Using the material below, print a verbatim copy of every line from the one containing "[674,94,729,106] di scroll." through the one containing "[117,766,138,783] ☐ -> [52,498,66,509] ☑", inclusive, and omit the pictures.

- [GIVEN DATA]:
▬▬▬

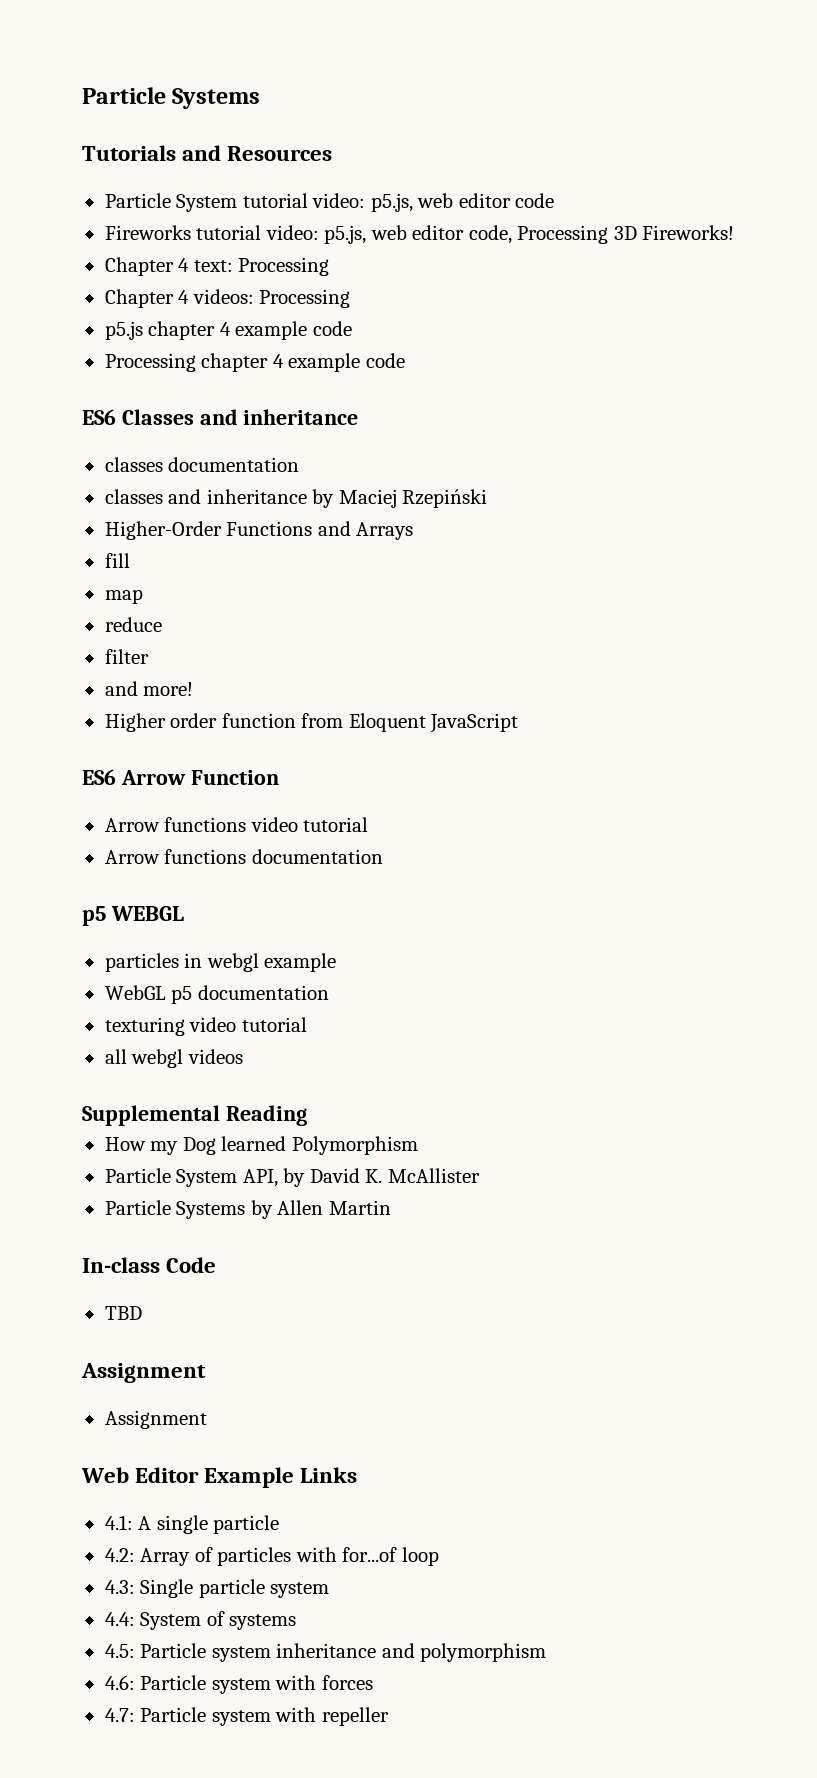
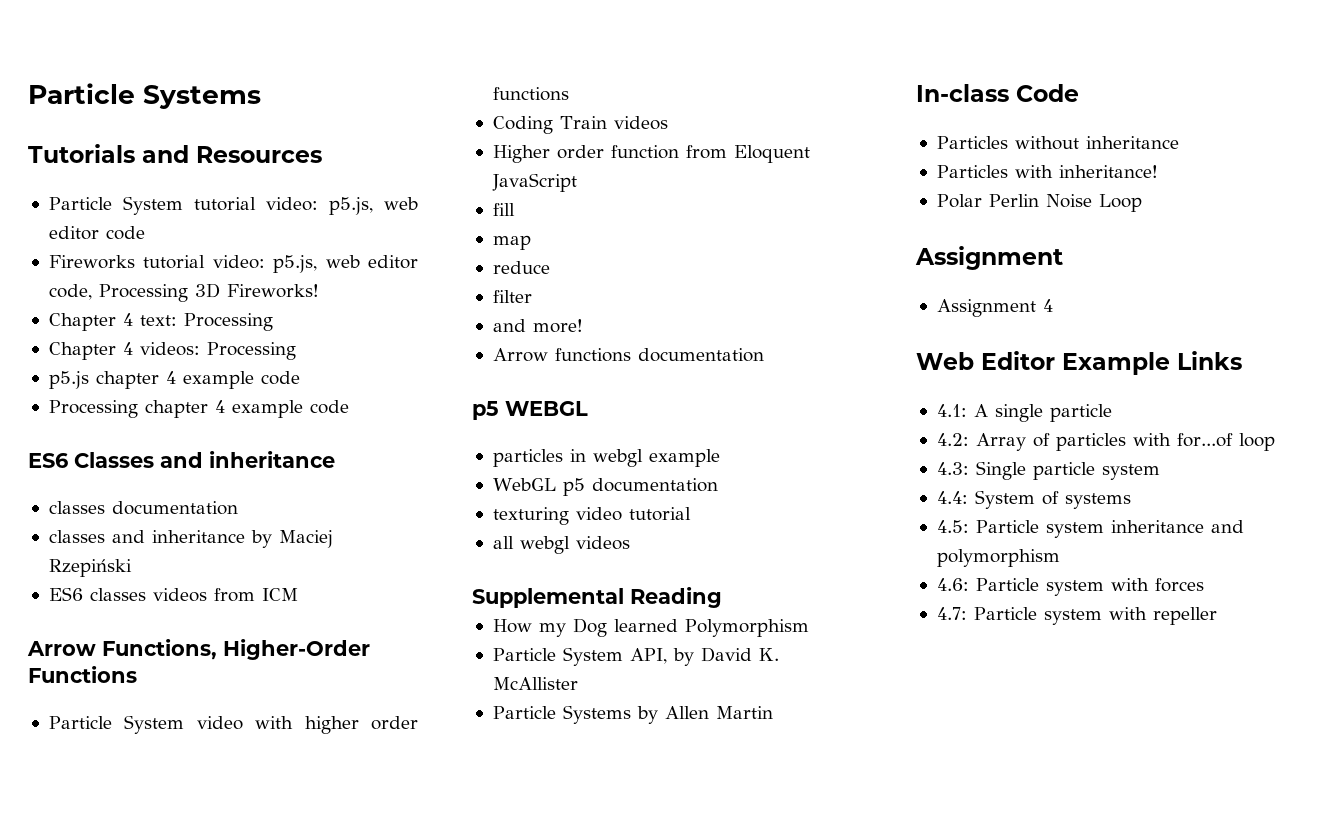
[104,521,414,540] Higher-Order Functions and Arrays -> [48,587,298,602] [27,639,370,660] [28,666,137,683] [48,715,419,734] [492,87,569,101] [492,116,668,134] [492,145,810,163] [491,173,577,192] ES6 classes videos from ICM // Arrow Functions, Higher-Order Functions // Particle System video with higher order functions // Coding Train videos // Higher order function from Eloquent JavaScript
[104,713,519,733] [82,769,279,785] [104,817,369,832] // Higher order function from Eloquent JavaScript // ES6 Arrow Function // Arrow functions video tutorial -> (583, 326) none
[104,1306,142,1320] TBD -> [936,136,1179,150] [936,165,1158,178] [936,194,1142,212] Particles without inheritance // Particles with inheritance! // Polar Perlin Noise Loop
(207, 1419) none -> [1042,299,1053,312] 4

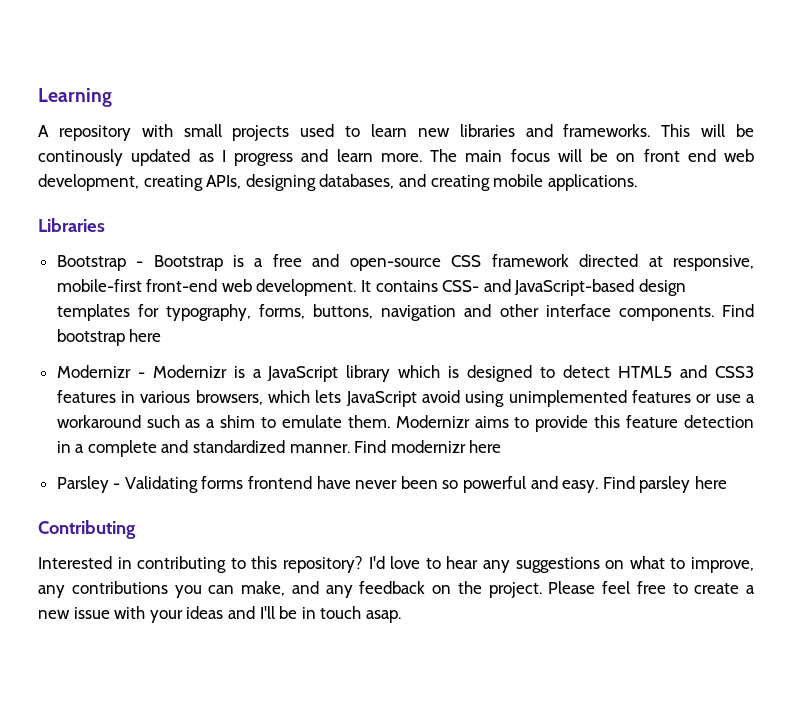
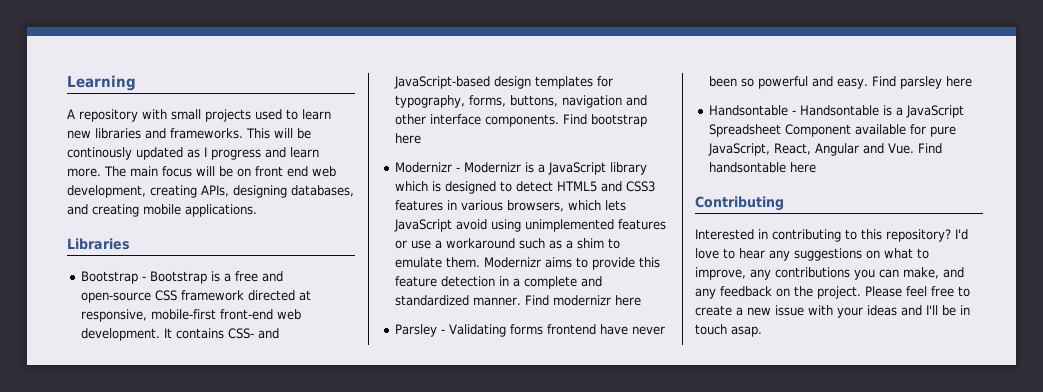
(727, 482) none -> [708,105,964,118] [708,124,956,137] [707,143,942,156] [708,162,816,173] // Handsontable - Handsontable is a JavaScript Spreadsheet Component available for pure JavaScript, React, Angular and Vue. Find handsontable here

▬▬▬

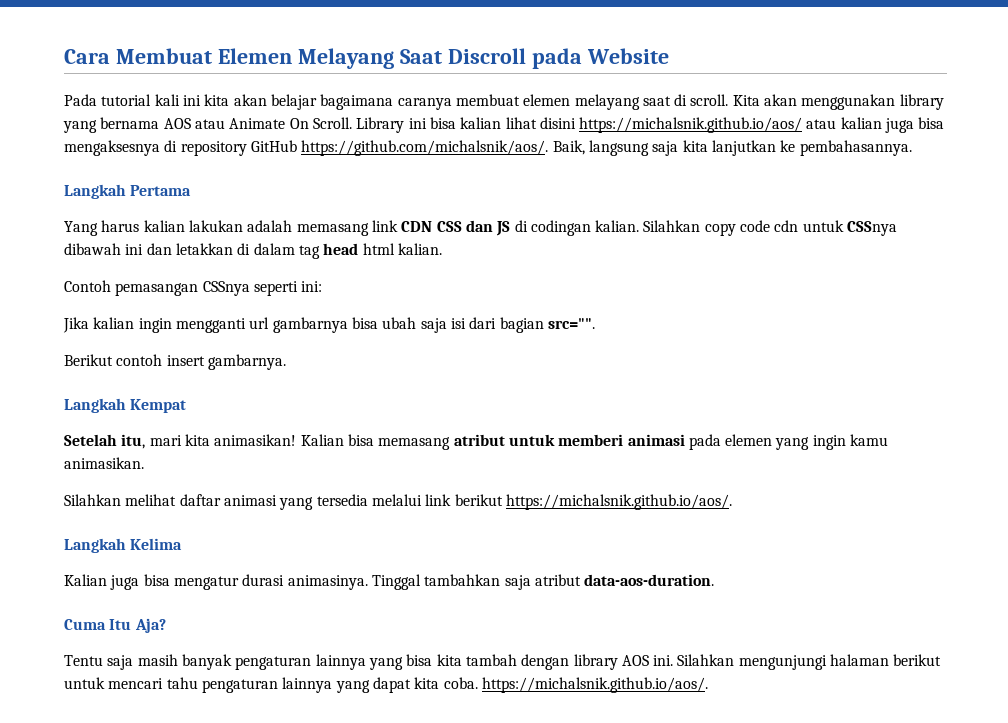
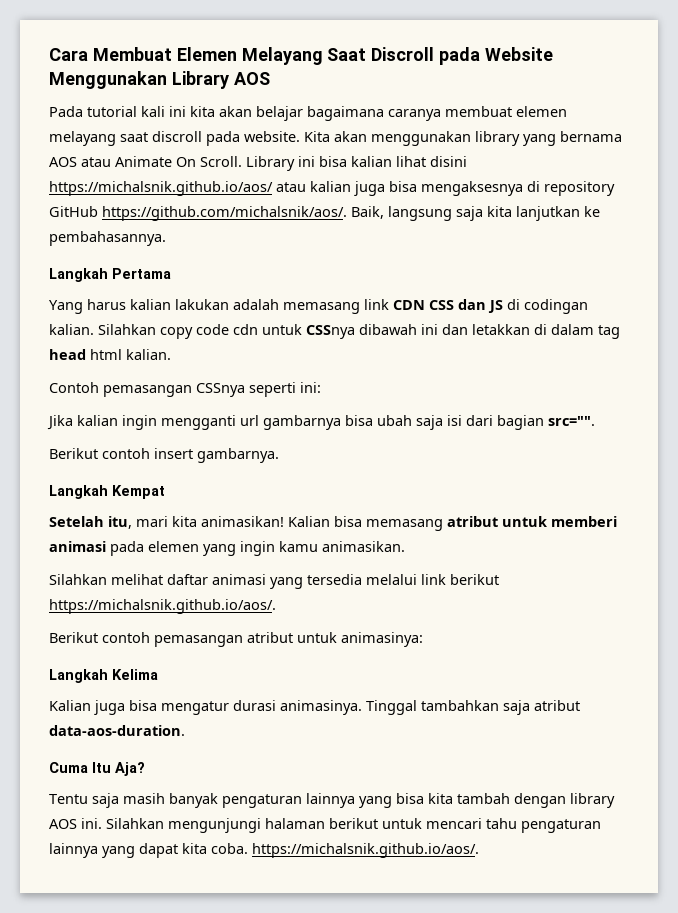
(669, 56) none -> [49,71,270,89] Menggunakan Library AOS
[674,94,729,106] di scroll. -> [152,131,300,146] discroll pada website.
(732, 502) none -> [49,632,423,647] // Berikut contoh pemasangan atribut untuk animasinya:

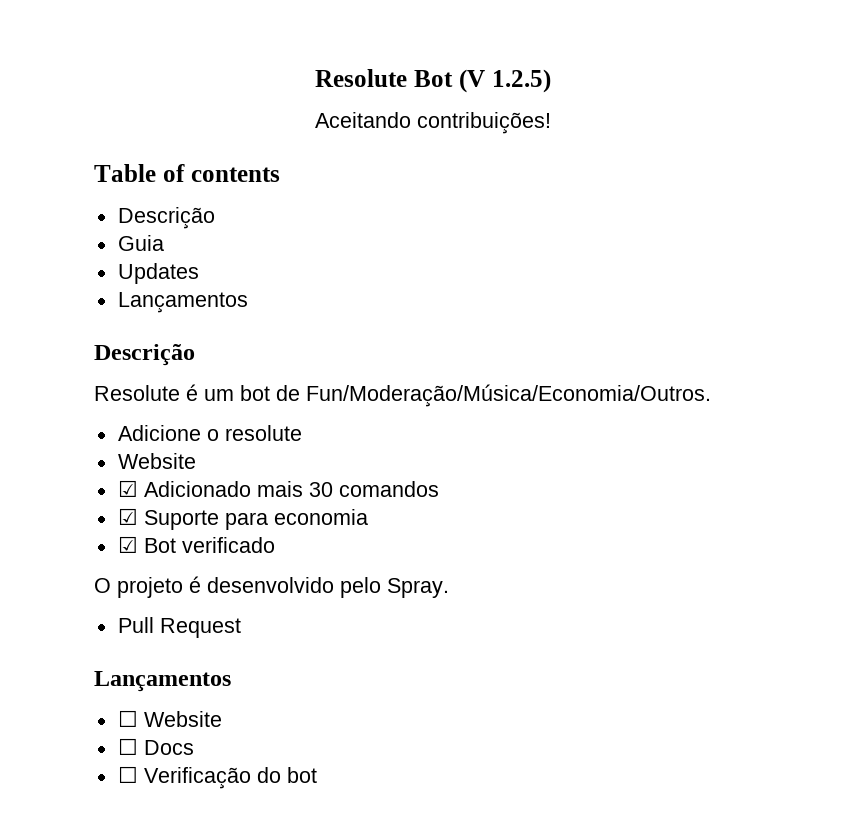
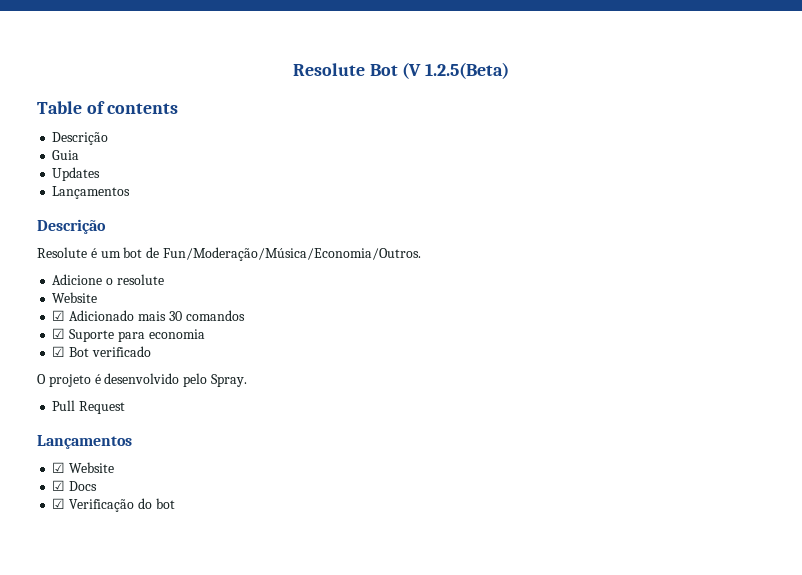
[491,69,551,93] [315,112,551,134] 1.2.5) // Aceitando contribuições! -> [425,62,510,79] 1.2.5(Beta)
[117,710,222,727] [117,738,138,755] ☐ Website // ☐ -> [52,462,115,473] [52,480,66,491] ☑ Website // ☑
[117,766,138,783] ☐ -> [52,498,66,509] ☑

▬▬▬

- [SOLUTION FOR THIS PROBLEM]:
[674,94,729,106] di scroll. -> [152,131,300,146] discroll pada website.
(732, 502) none -> [49,632,423,647] // Berikut contoh pemasangan atribut untuk animasinya:

[491,69,551,93] [315,112,551,134] 1.2.5) // Aceitando contribuições! -> [425,62,510,79] 1.2.5(Beta)
[117,710,222,727] [117,738,138,755] ☐ Website // ☐ -> [52,462,115,473] [52,480,66,491] ☑ Website // ☑
[117,766,138,783] ☐ -> [52,498,66,509] ☑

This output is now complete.